● What you have to do: Skip every image and restate the data word for word.

---*---

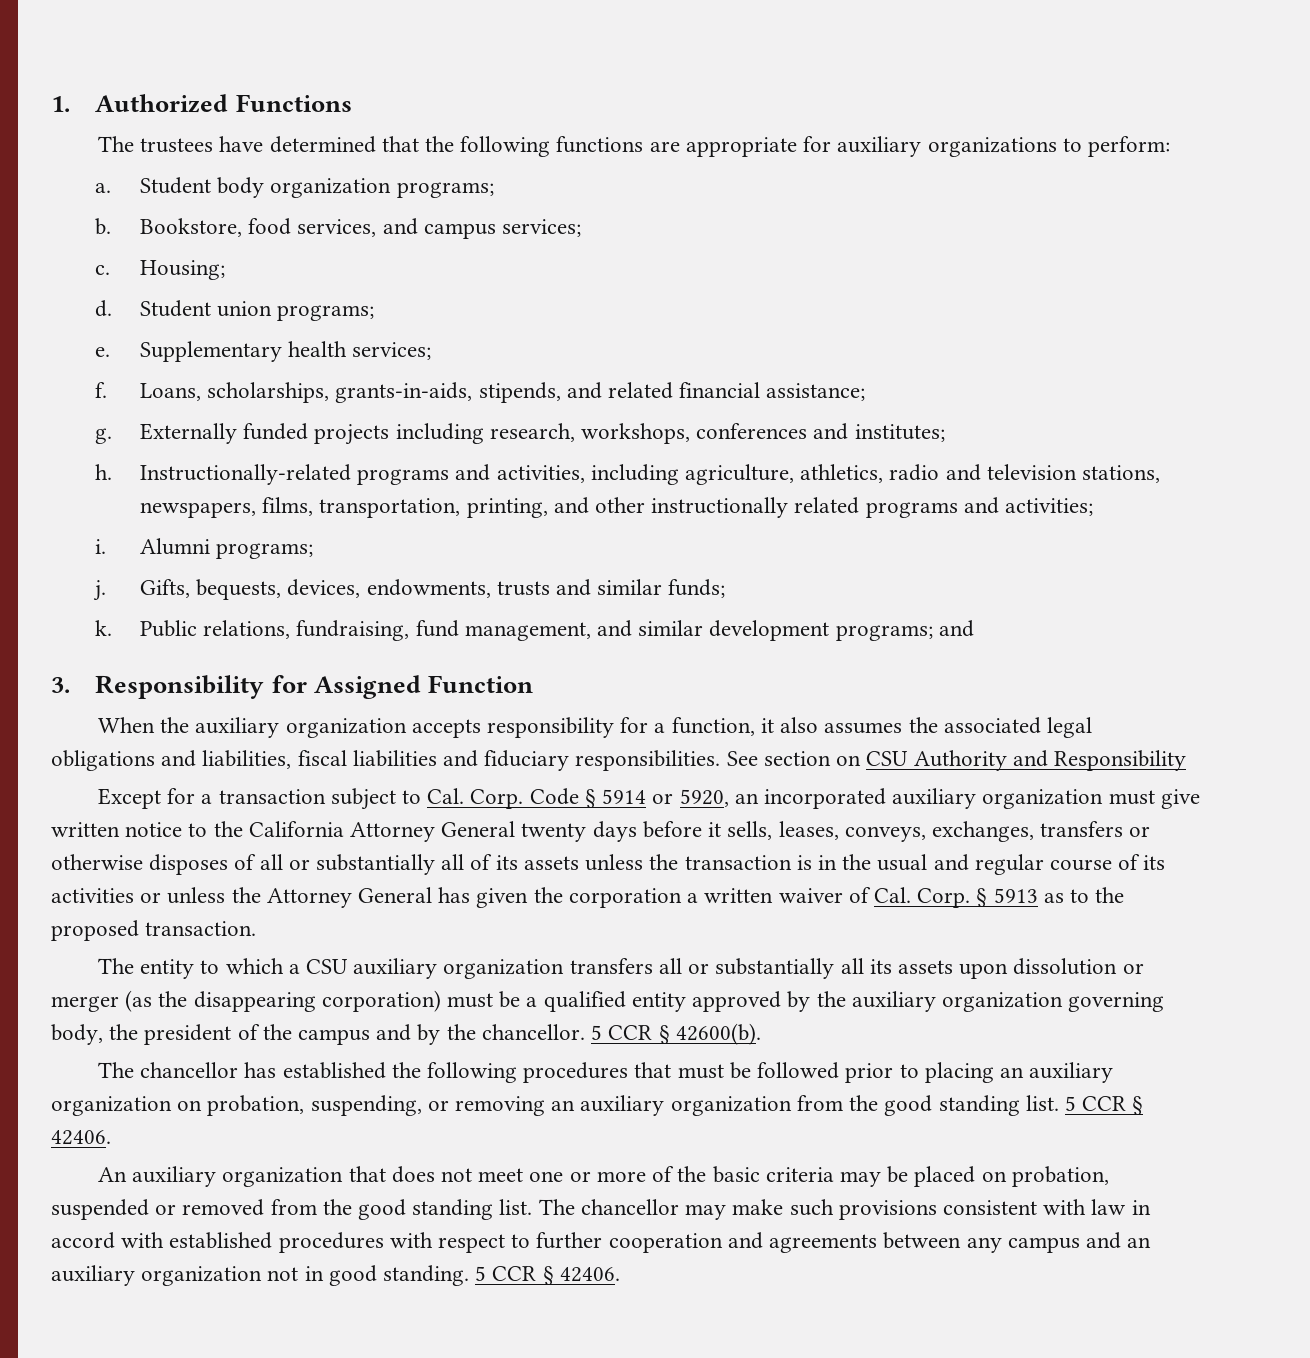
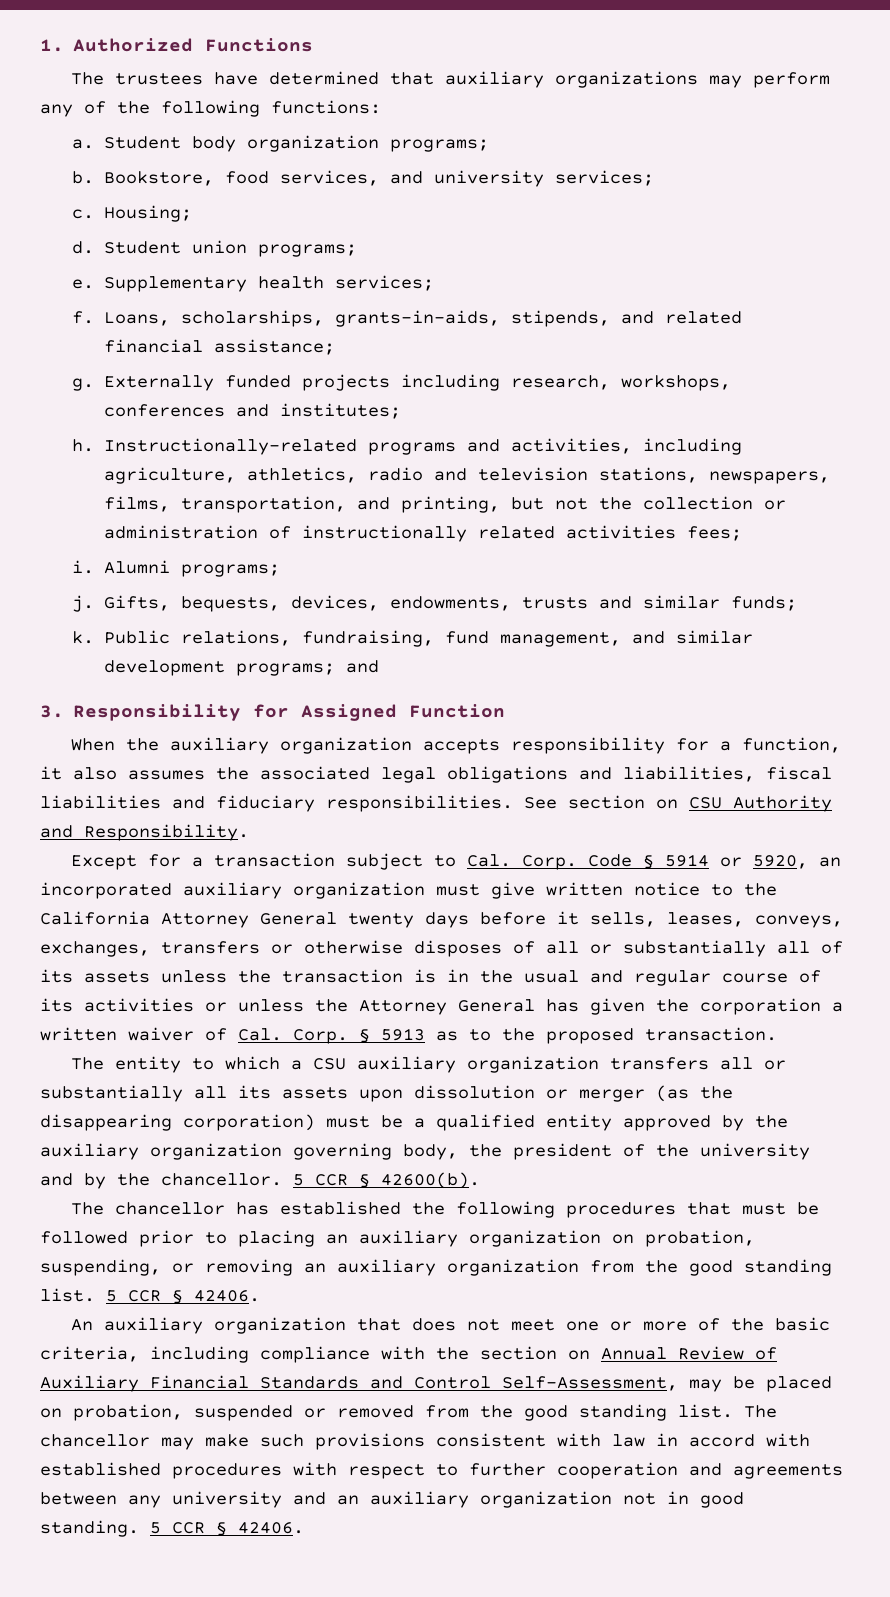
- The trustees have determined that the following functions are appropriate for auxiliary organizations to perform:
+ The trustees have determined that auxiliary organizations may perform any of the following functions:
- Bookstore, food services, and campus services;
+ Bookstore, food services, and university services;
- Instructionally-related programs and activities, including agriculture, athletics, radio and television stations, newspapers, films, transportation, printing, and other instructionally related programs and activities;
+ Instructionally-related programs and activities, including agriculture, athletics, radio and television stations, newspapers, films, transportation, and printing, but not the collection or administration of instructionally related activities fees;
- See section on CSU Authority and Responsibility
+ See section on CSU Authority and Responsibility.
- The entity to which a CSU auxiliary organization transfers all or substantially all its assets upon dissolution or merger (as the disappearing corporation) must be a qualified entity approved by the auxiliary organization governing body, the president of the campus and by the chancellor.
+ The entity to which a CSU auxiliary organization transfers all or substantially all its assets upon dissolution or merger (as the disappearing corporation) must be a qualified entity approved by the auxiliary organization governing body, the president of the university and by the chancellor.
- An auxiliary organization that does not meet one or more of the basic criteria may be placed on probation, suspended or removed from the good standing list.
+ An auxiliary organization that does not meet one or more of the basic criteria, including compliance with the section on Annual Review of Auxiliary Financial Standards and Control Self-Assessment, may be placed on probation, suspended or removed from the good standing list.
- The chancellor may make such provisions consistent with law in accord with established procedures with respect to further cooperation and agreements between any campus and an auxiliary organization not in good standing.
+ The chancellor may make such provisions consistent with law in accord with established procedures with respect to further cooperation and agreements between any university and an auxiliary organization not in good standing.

---*---

● Task output:
- The trustees have determined that the following functions are appropriate for auxiliary organizations to perform:
+ The trustees have determined that auxiliary organizations may perform any of the following functions:
- Bookstore, food services, and campus services;
+ Bookstore, food services, and university services;
- Instructionally-related programs and activities, including agriculture, athletics, radio and television stations, newspapers, films, transportation, printing, and other instructionally related programs and activities;
+ Instructionally-related programs and activities, including agriculture, athletics, radio and television stations, newspapers, films, transportation, and printing, but not the collection or administration of instructionally related activities fees;
- See section on CSU Authority and Responsibility
+ See section on CSU Authority and Responsibility.
- The entity to which a CSU auxiliary organization transfers all or substantially all its assets upon dissolution or merger (as the disappearing corporation) must be a qualified entity approved by the auxiliary organization governing body, the president of the campus and by the chancellor.
+ The entity to which a CSU auxiliary organization transfers all or substantially all its assets upon dissolution or merger (as the disappearing corporation) must be a qualified entity approved by the auxiliary organization governing body, the president of the university and by the chancellor.
- An auxiliary organization that does not meet one or more of the basic criteria may be placed on probation, suspended or removed from the good standing list.
+ An auxiliary organization that does not meet one or more of the basic criteria, including compliance with the section on Annual Review of Auxiliary Financial Standards and Control Self-Assessment, may be placed on probation, suspended or removed from the good standing list.
- The chancellor may make such provisions consistent with law in accord with established procedures with respect to further cooperation and agreements between any campus and an auxiliary organization not in good standing.
+ The chancellor may make such provisions consistent with law in accord with established procedures with respect to further cooperation and agreements between any university and an auxiliary organization not in good standing.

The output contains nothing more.